From 3b067820cc05ce7ffdb68778efa9b323694f81c6 Mon Sep 17 00:00:00 2001
From: Matthew Tang <tangmatthew@google.com>
Date: Mon, 15 Jun 2026 12:40:03 -0700
Subject: [PATCH] chore: Deflake test_evaluation unit test

PiperOrigin-RevId: 932610634
---
 tests/unit/vertexai/test_evaluation.py | 30 ++++++++++++++------------
 1 file changed, 16 insertions(+), 14 deletions(-)

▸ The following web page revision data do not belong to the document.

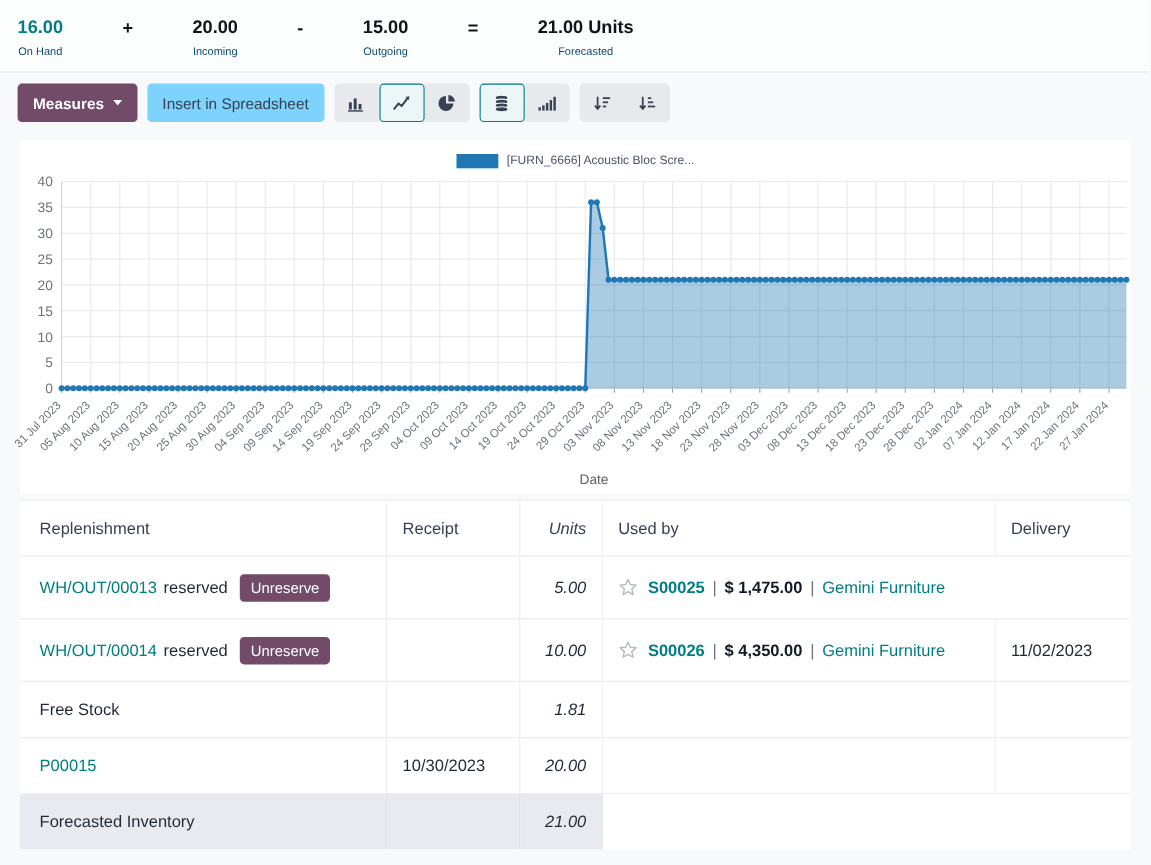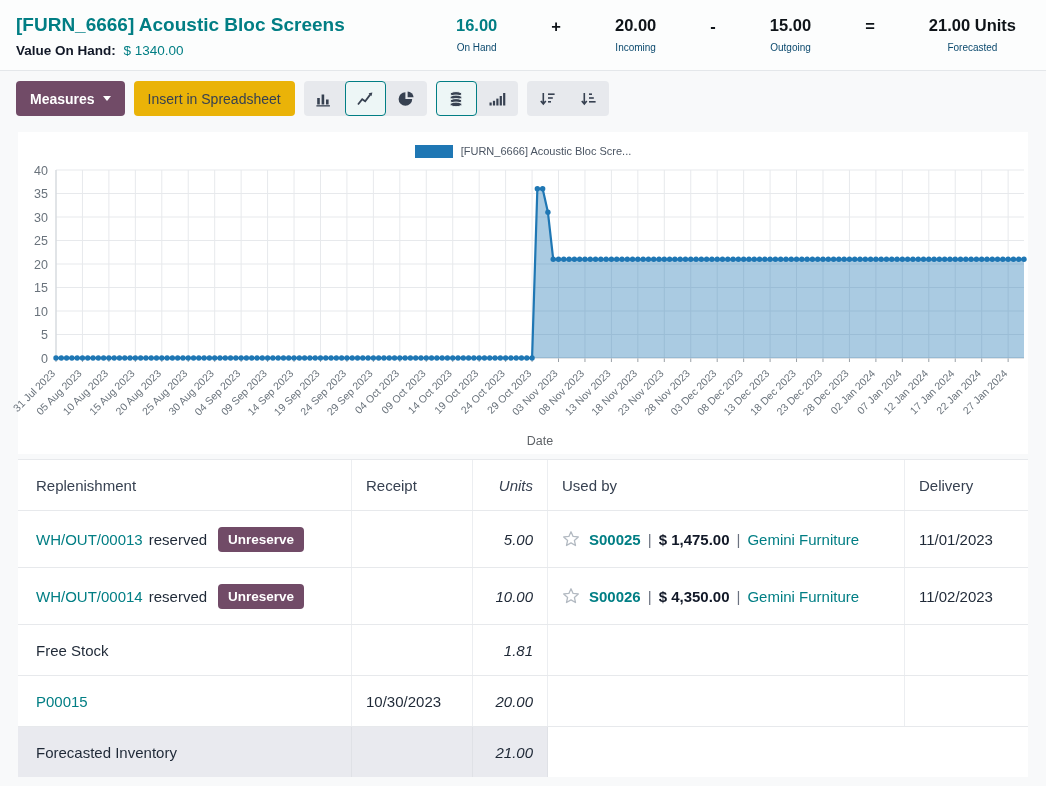--- a/index.html
+++ b/index.html
@@ -72,13 +72,6 @@
 <body>
 
 <div class="header">
-  <div>
-    <div class="page-title">[FURN_6666] Acoustic Bloc Screens</div>
-    <div class="voh">
-      <span class="lbl">Value On Hand:</span>
-      <span class="amt">$ 1340.00</span>
-    </div>
-  </div>
   <div class="stats">
     <div class="stat">
       <div class="val teal">16.00</div>

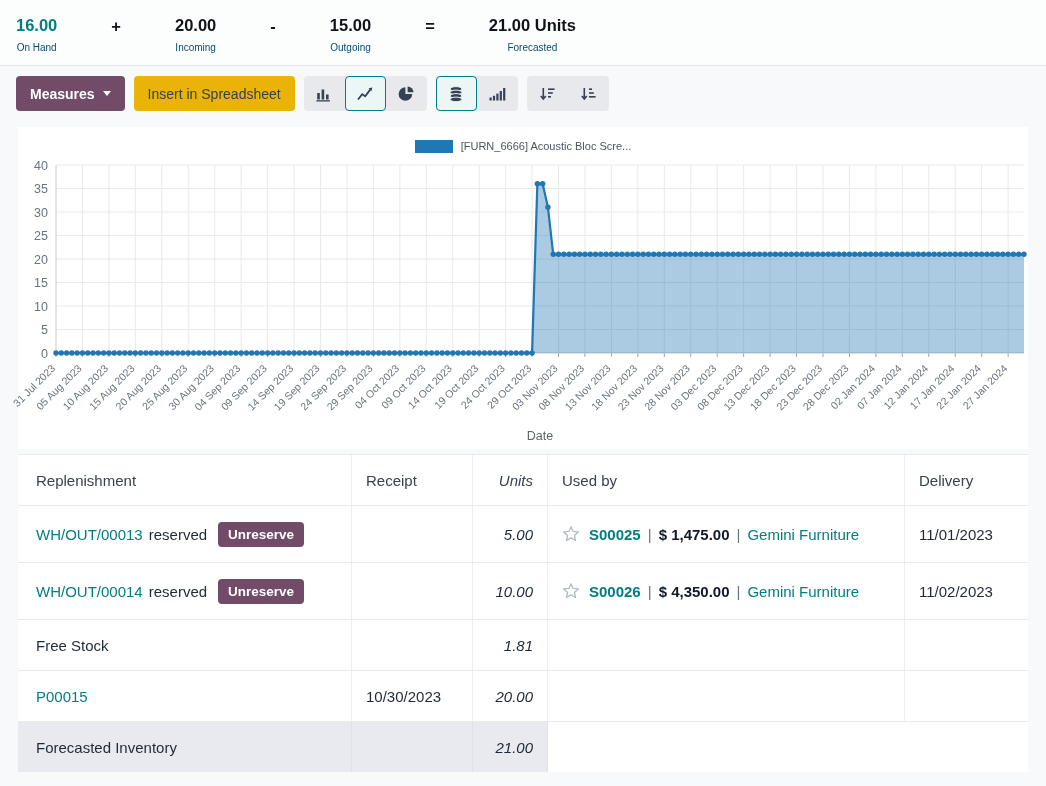--- a/index.html
+++ b/index.html
@@ -28,7 +28,7 @@
     display:flex; align-items:center; gap:8px; cursor:pointer; font-family:inherit; }
   .caret { width:0; height:0; border-left:4.5px solid transparent;
     border-right:4.5px solid transparent; border-top:5px solid #fff; display:inline-block; }
-  .btn-secondary { background:#eab308; color:#374151; border:none; border-radius:4px;
+  .btn-secondary { background:#7dd3fc; color:#374151; border:none; border-radius:4px;
     height:35px; padding:0 14px; font-size:14px; font-weight:500; cursor:pointer; font-family:inherit;text-align:center; }
   .igroup { display:flex; background:#e7e9ed; border-radius:4px; height:35px; align-items:stretch; }
   .ibtn { width:41px; border:1px solid transparent; background:transparent; border-radius:4px;

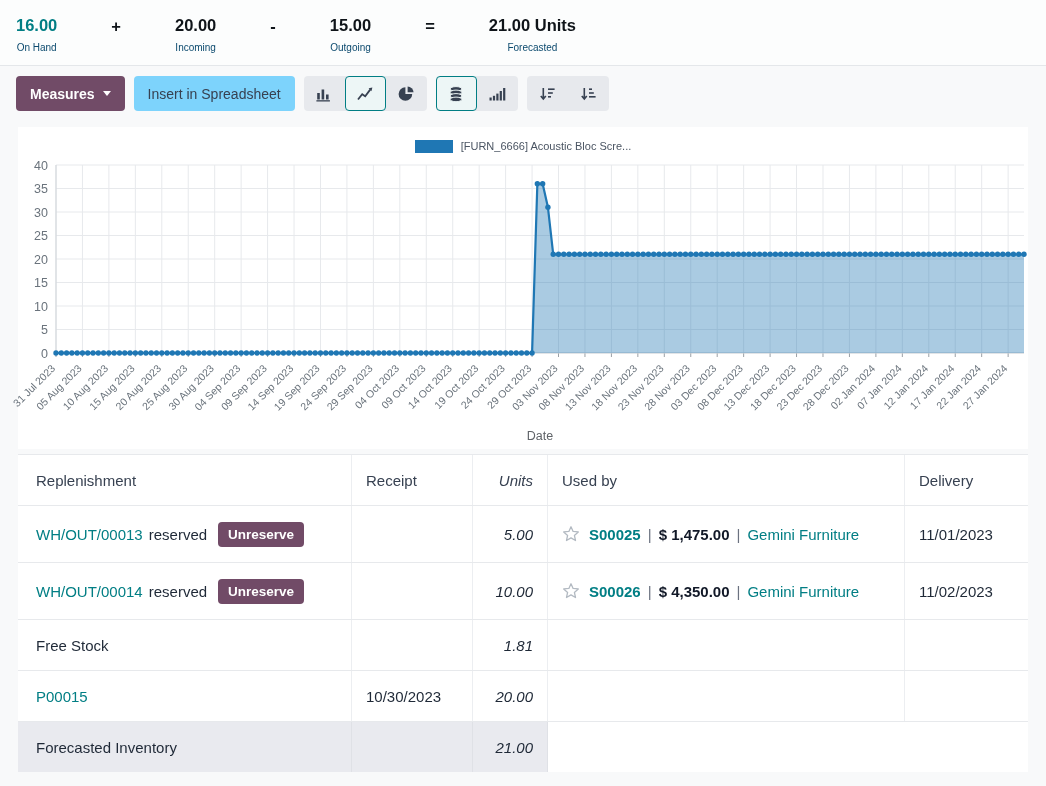--- a/index.html
+++ b/index.html
@@ -59,7 +59,7 @@
   a.link.bold { font-weight:700; }
   .status { margin-left:6px; color:#1f2937; }
   .btn-unreserve { margin-left:11px; background:#714b67; color:#fff; border:none;
-    border-radius:4px; padding:5px 10px; font-size:13.5px; font-weight:700;
+    border-radius:4px; padding:5px 10px; font-size:13.5px; font-weight:400;
     cursor:pointer; font-family:inherit; }
   .star { margin-right:9px; display:flex; align-items:center; cursor:pointer; }
   .sep { color:#6b7280; margin:0 7px; }

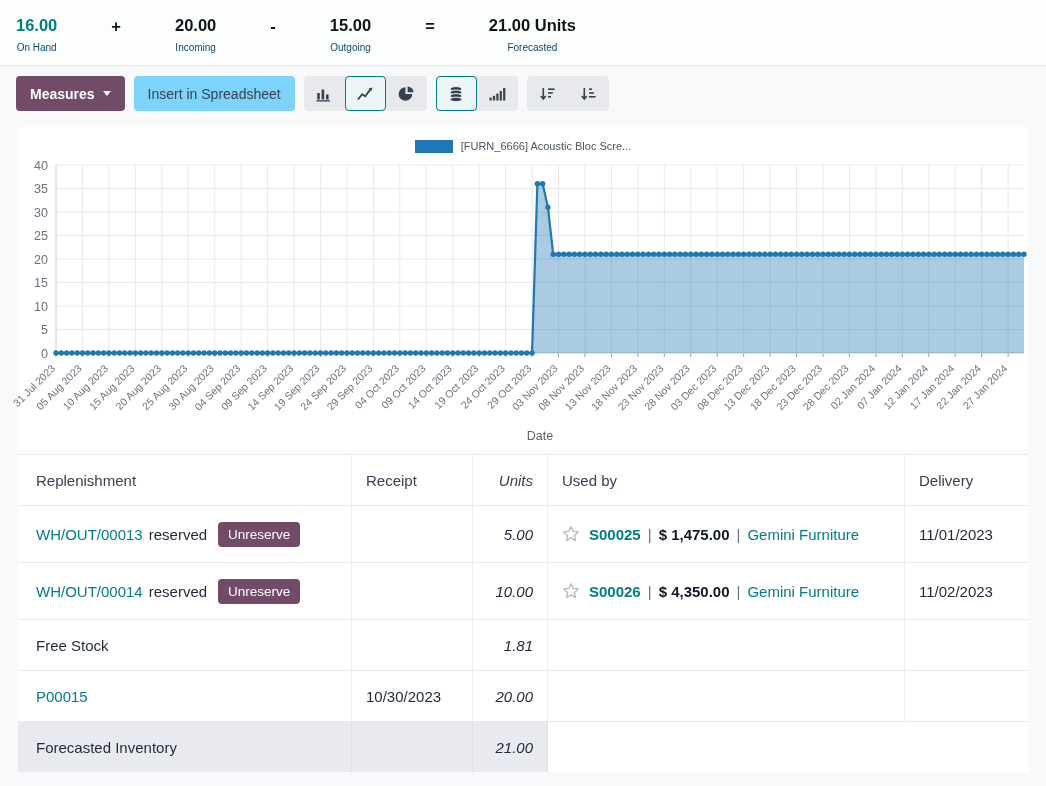--- a/index.html
+++ b/index.html
@@ -531,7 +531,6 @@
       <span class="sep">|</span>
       <a class="link">Gemini Furniture</a>
     </div>
-    <div class="td">11/01/2023</div>
   </div>
 
   <div class="trow r-tall">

diff --git a/tests/unit/vertexai/test_evaluation.py b/tests/unit/vertexai/test_evaluation.py
index 70775dfdc9..37789dadb5 100644
--- a/tests/unit/vertexai/test_evaluation.py
+++ b/tests/unit/vertexai/test_evaluation.py
@@ -934,7 +934,7 @@ def test_compute_pointwise_metrics(self, api_transport):
         scores = list(
             test_result.metrics_table["test_pointwise_metric/score"].to_list()
         )
-        assert scores == [5, 4] or scores == [4, 5]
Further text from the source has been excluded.